■ Assigned task ■
If a line in the data below contains "false", copy it.

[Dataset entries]
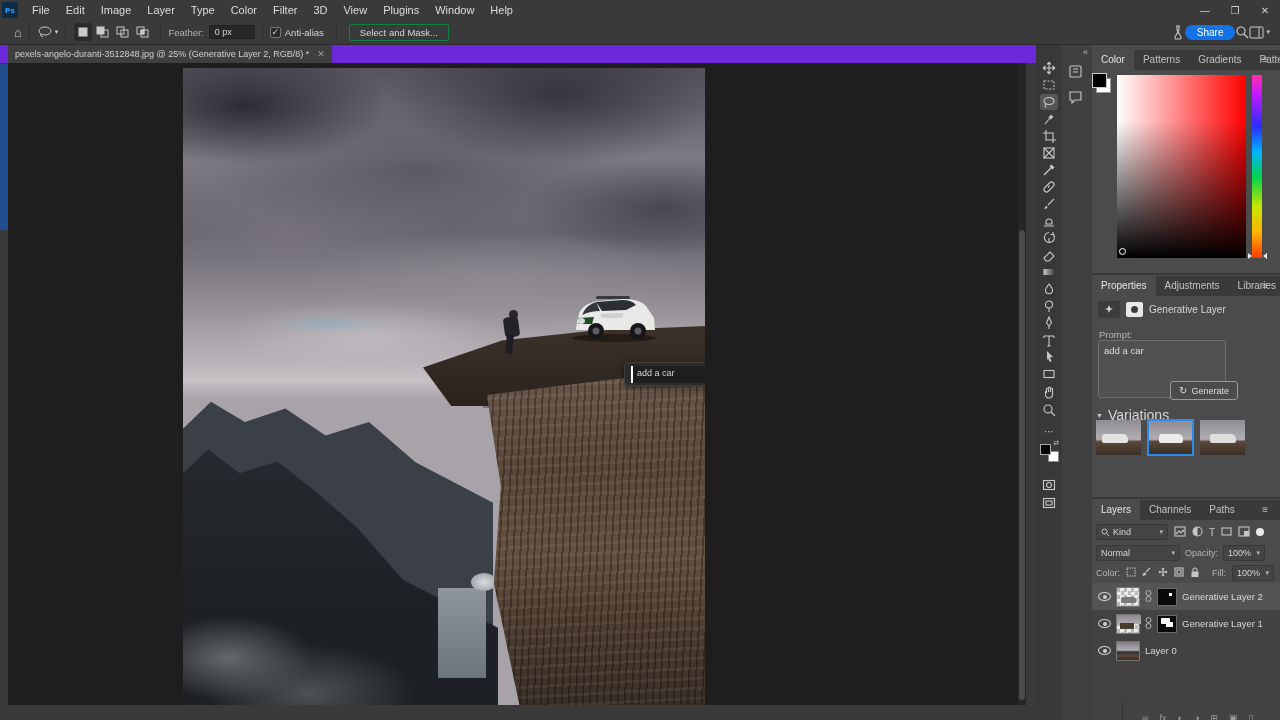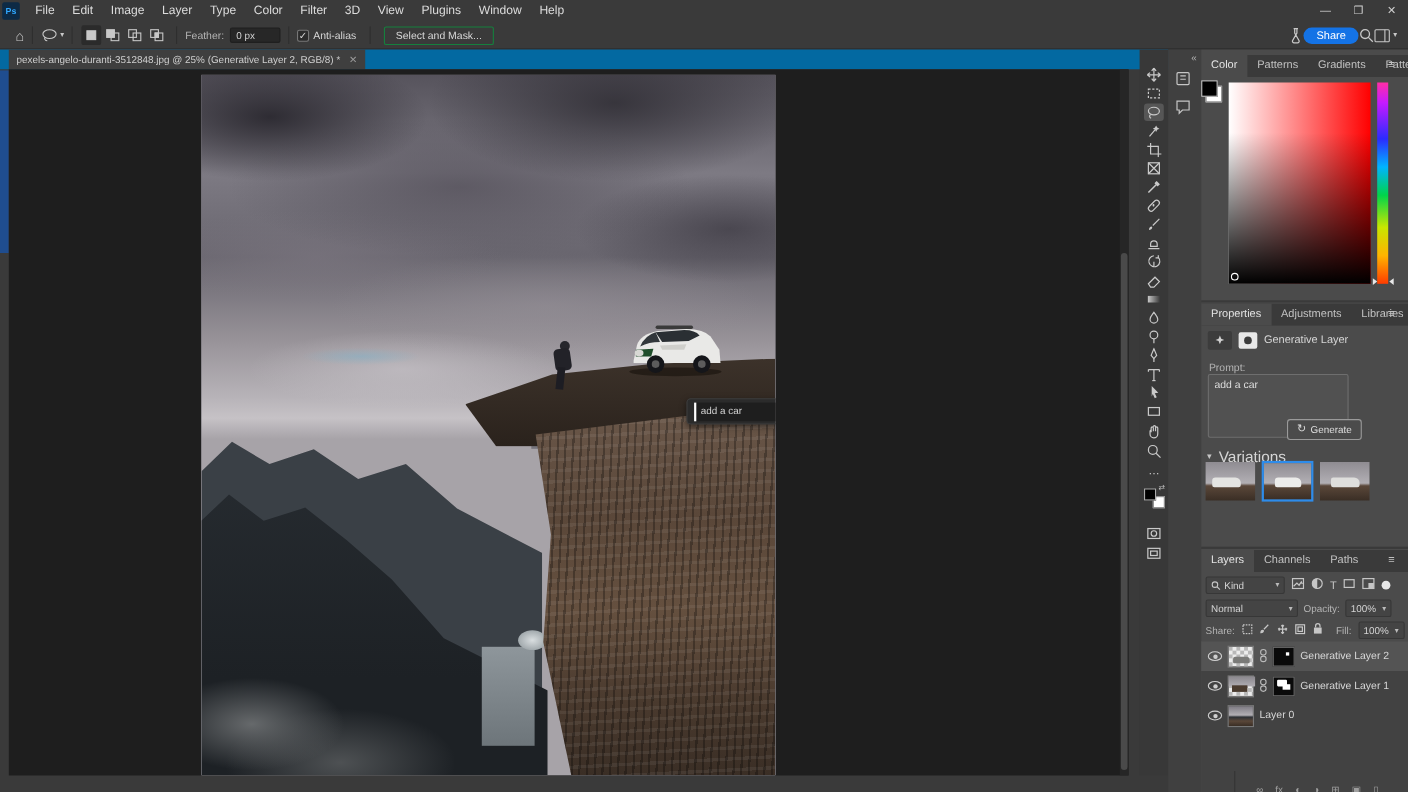--- a/index.html
+++ b/index.html
@@ -27,21 +27,21 @@
   .mode-btn svg { stroke:#c9c9c9; fill:none; stroke-width:1; }
   .mode-btn.active { background:#2b2b2b; border-radius:2px; }
   .field { background:#272727; border:1px solid #1f1f1f; border-radius:2px; color:#d4d4d4;
     font-size:9px; padding:1px 5px; }
   .checkbox { width:11px; height:11px; background:#2b2b2b; border:1px solid #777; border-radius:2px;
     color:#d8d8d8; font-size:9px; line-height:9px; text-align:center; margin-right:4px; }
   .opt-btn { border:1px solid #15803d; border-radius:2px; color:#d8d8d8; font-size:9.5px; padding:2px 10px; }
   #share-btn { background:#1473e6; color:#fff; font-size:10px; border-radius:9px; padding:2px 12px; }
 
   
-  #tabbar { left:0; top:45px; width:1062px; height:18px; background:#0369a1; }
+  #tabbar { left:0; top:45px; width:1062px; height:18px; background:#6d28d9; }
   #doc-tab { position:absolute; left:8px; top:0; height:18px; background:#3f3f3f; display:flex; align-items:center;
     padding:0 7px; color:#cfcfcf; font-size:9px; }
   #doc-tab .close { margin-left:8px; color:#9b9b9b; font-size:9px; }
   .collapse-arrows { color:#b9b9b9; font-size:9px; }
 
   
   #canvas { left:8px; top:63px; width:1018px; height:642px; background:#1e1e1e; overflow:hidden; }
   #photo { position:absolute; left:175px; top:5px; width:522px; height:637px; overflow:hidden; background:#8f8c94; }
   .ph { position:absolute; }
 
@@ -522,21 +522,21 @@
           <span class="car">▾</span>
       </div>
       <span class="txt dim" style="font-size:9px">Opacity:</span>
       <div class="drop" style="width:42px">
         <span>100%</span>
           <span class="car">▾</span>
       </div>
     </div>
 
     <div class="abs" style="left:4px;top:520px;display:flex;align-items:center;gap:6px">
-      <span class="txt dim" style="font-size:9px">Share:</span>
+      <span class="txt dim" style="font-size:9px">Color:</span>
       <span class="mini-ico"><svg width="10" height="10">
             <rect x="1" y="1" width="8" height="8" stroke-dasharray="1.5 1"></rect>
           </svg></span>
       <span class="mini-ico"><svg width="10" height="10">
             <path d="M8 1L4 5M3 6c-1 0-1.7 1-1.7 2.2C2.5 8.2 3.5 7.5 3.5 6.5z" fill="#c6c6c6"></path>
           </svg></span>
       <span class="mini-ico"><svg width="10" height="10">
             <path d="M5 1v8M1 5h8M5 1L3.8 2.3M5 1l1.2 1.3M1 5l1.3-1.2M1 5l1.3 1.2M9 5L7.7 3.8M9 5L7.7 6.2M5 9L3.8 7.7M5 9l1.2-1.3"></path>
           </svg></span>
       <span class="mini-ico"><svg width="10" height="10">

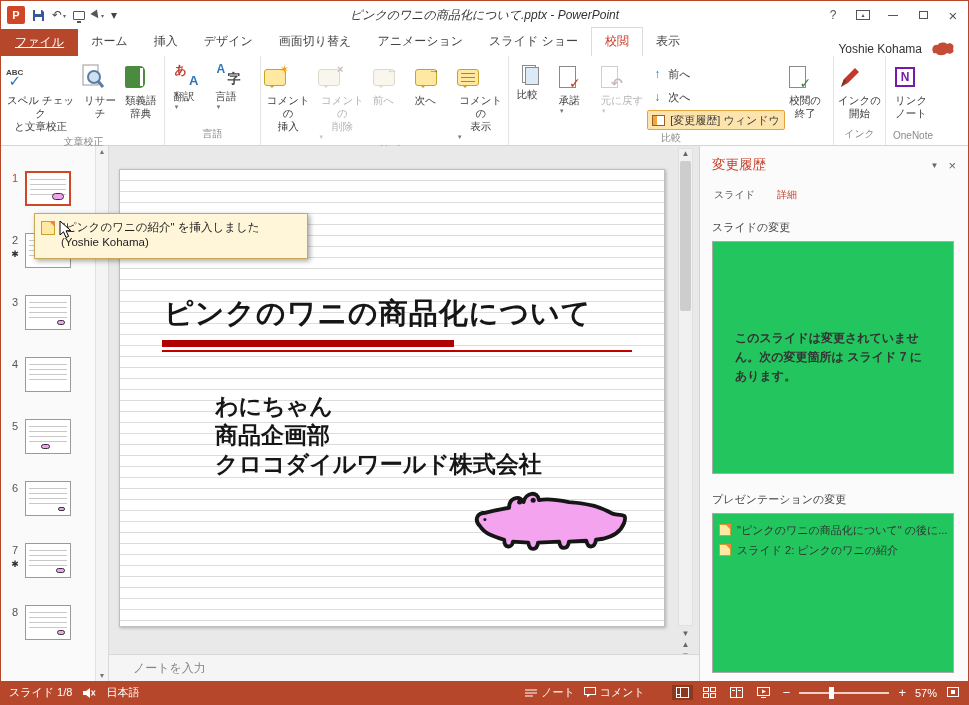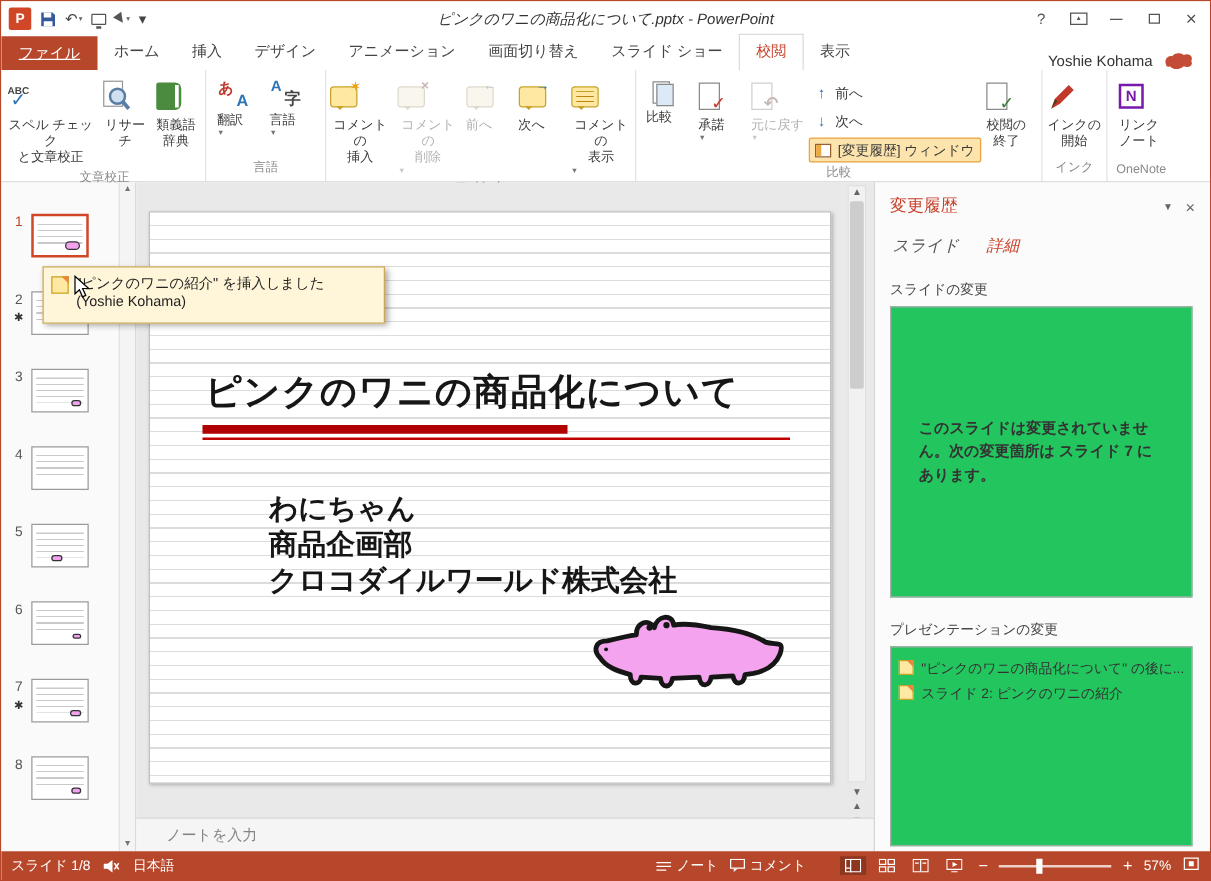--- a/index.html
+++ b/index.html
@@ -102,21 +102,21 @@
   .enav span { line-height:9px; }
   .notesbar { position:absolute; left:0; right:0; bottom:0; height:27px; background:#f5f5f5; border-top:1px solid #d6d6d6; display:flex; align-items:center; padding-left:24px; color:#848484; font-size:12px; }
 
   
   .revpane { width:269px; background:#fbfbfb; border-left:1px solid #d4d4d4; position:relative; font-size:11.5px; }
   .rp-head { display:flex; align-items:center; padding:10px 10px 0 12px;justify-content:flex-end; }
   .rp-title { color:#c8402a; font-size:13.5px; }
   .rp-menu { margin-left:auto; color:#666; font-size:8px; padding:0 8px; }
   .rp-close { color:#666; font-size:13px; padding:0 2px; }
   .rp-tabs { display:flex; gap:22px; padding:14px 0 0 14px; }
-  .rp-tab { font-size:13px; color:#555;font-style:italic; }
+  .rp-tab { font-size:10px; color:#555; }
   .rp-tab.detail { color:#c8402a; }
   .rp-sec { padding:18px 0 6px 12px; font-size:11px; color:#444; }
   .rp-box { margin:0 14px 0 12px; background:#22c55e; border:1px solid #ababab; }
   .rp-box1 { height:233px; display:flex; align-items:center; justify-content:center; }
   .rp-empty { font-weight:bold; font-size:12px; color:#333; text-align:left; line-height:19px; padding:0 22px; }
   .rp-box2 { height:160px; padding:6px 6px; }
   .rp-item { display:flex; align-items:center; gap:6px; height:20px; }
   .rp-item-text { font-size:11px; color:#333; white-space:nowrap; overflow:hidden; }
   .mini-note { width:12px; height:12px; background:#ffe9a2; border:1px solid #c9a227; position:relative; flex:none; }
   .mini-note::after { content:""; position:absolute; right:-1px; top:-1px; border:3px solid transparent; border-top-color:#e8883a; border-right-color:#e8883a; }
@@ -179,22 +179,22 @@
         </span>
       <span class="wc" data-interactable="true" style="font-size:15px;">×</span>
     </div>
   </div>
 
   <div class="tabrow" data-interactable="false">
     <div class="filetab" data-interactable="true">ファイル</div>
     <div class="rtab" data-interactable="true">ホーム</div>
     <div class="rtab" data-interactable="true">挿入</div>
     <div class="rtab" data-interactable="true">デザイン</div>
+    <div class="rtab" data-interactable="true">画面切り替え</div>
     <div class="rtab" data-interactable="true">アニメーション</div>
-    <div class="rtab" data-interactable="true">画面切り替え</div>
     <div class="rtab" data-interactable="true">スライド ショー</div>
     <div class="rtab active" data-interactable="true">校閲</div>
     <div class="rtab" data-interactable="true">表示</div>
     <div class="userarea" data-interactable="true">
       <span data-interactable="false">Yoshie Kohama</span>
       <svg width="26" height="15" viewBox="0 0 26 15" data-interactable="false">
           <path d="M3 11 C1 7 4 3 8 4 C9 1 15 1 17 3 C21 1 25 4 23 8 C25 11 21 14 17 12 C14 15 8 15 6 12 C4 13 3 12 3 11 Z" fill="#c44b35"></path>
         </svg>
     </div>
   </div>

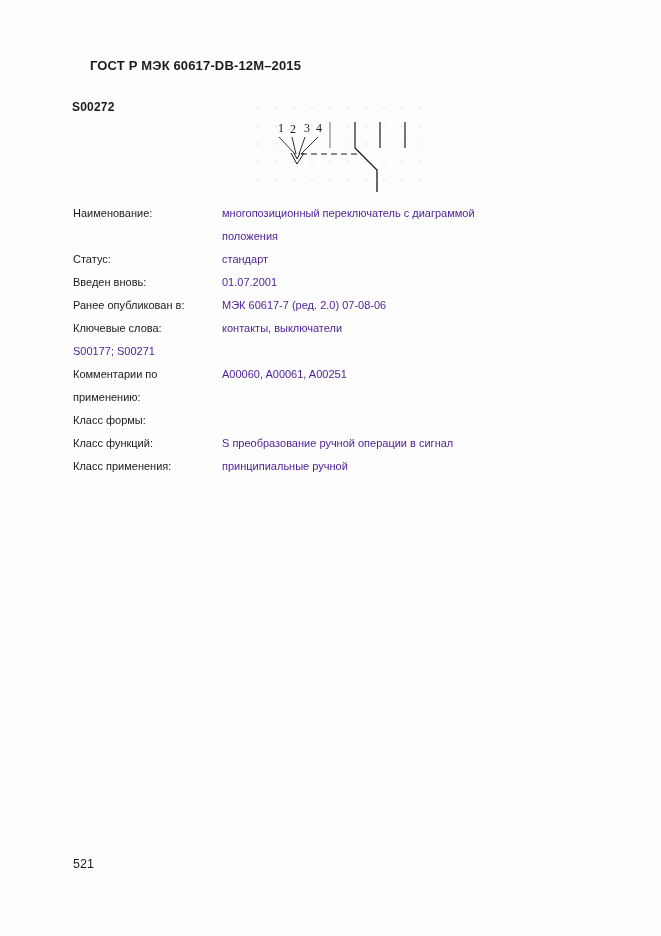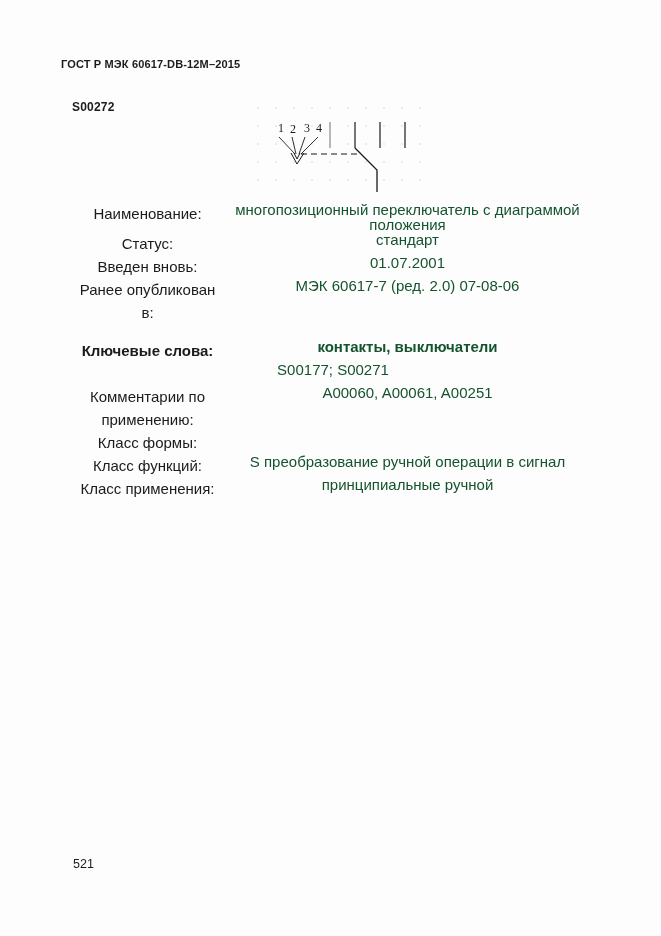--- a/index.html
+++ b/index.html
@@ -18,23 +18,23 @@
 
   .page {
     position: absolute;
     inset: 0;
     background: #fdfdfd;
   }
 
   
   .doc-header {
     position: absolute;
-    left: 61px;
+    left: 90px;
     top: 58px;
-    font-size: 11px;
+    font-size: 13px;
     font-weight: bold;
     letter-spacing: 0.15px;
     white-space: nowrap;
   }
 
   
   .symbol-code {
     position: absolute;
     left: 72px;
     top: 100px;
@@ -52,44 +52,41 @@
     height: 90px;
   }
   .diagram svg { display: block; }
 
   
   .props {
     position: absolute;
     left: 73px;
     top: 202px;
     width: 520px;
-    font-size: 15px;
-    text-align: center;
+    font-size: 11px;
   }
   .prop-row {
     display: flex;
     align-items: flex-start;
     min-height: 23px;
   }
   .prop-row.gap-before {
-    margin-top: 15px;
-    font-weight: bold;
   }
   .prop-label {
     width: 149px;
     flex: 0 0 149px;
     line-height: 23px;
     white-space: pre-line;
     color: #1b1b1b;
   }
   .prop-value {
     flex: 1 1 auto;
-    line-height: 15px;
+    line-height: 23px;
     white-space: pre-line;
-    color: #14532d;
+    color: #4c1d95;
   }
 
   
   .page-number {
     position: absolute;
     left: 73px;
     top: 857px;
     font-size: 12.5px;
   }
 </style>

■ Solution for this problem ■
   <div class="tabrow" data-interactable="false">
       <span data-interactable="false">Yoshie Kohama</span>
       <svg width="26" height="15" viewBox="0 0 26 15" data-interactable="false">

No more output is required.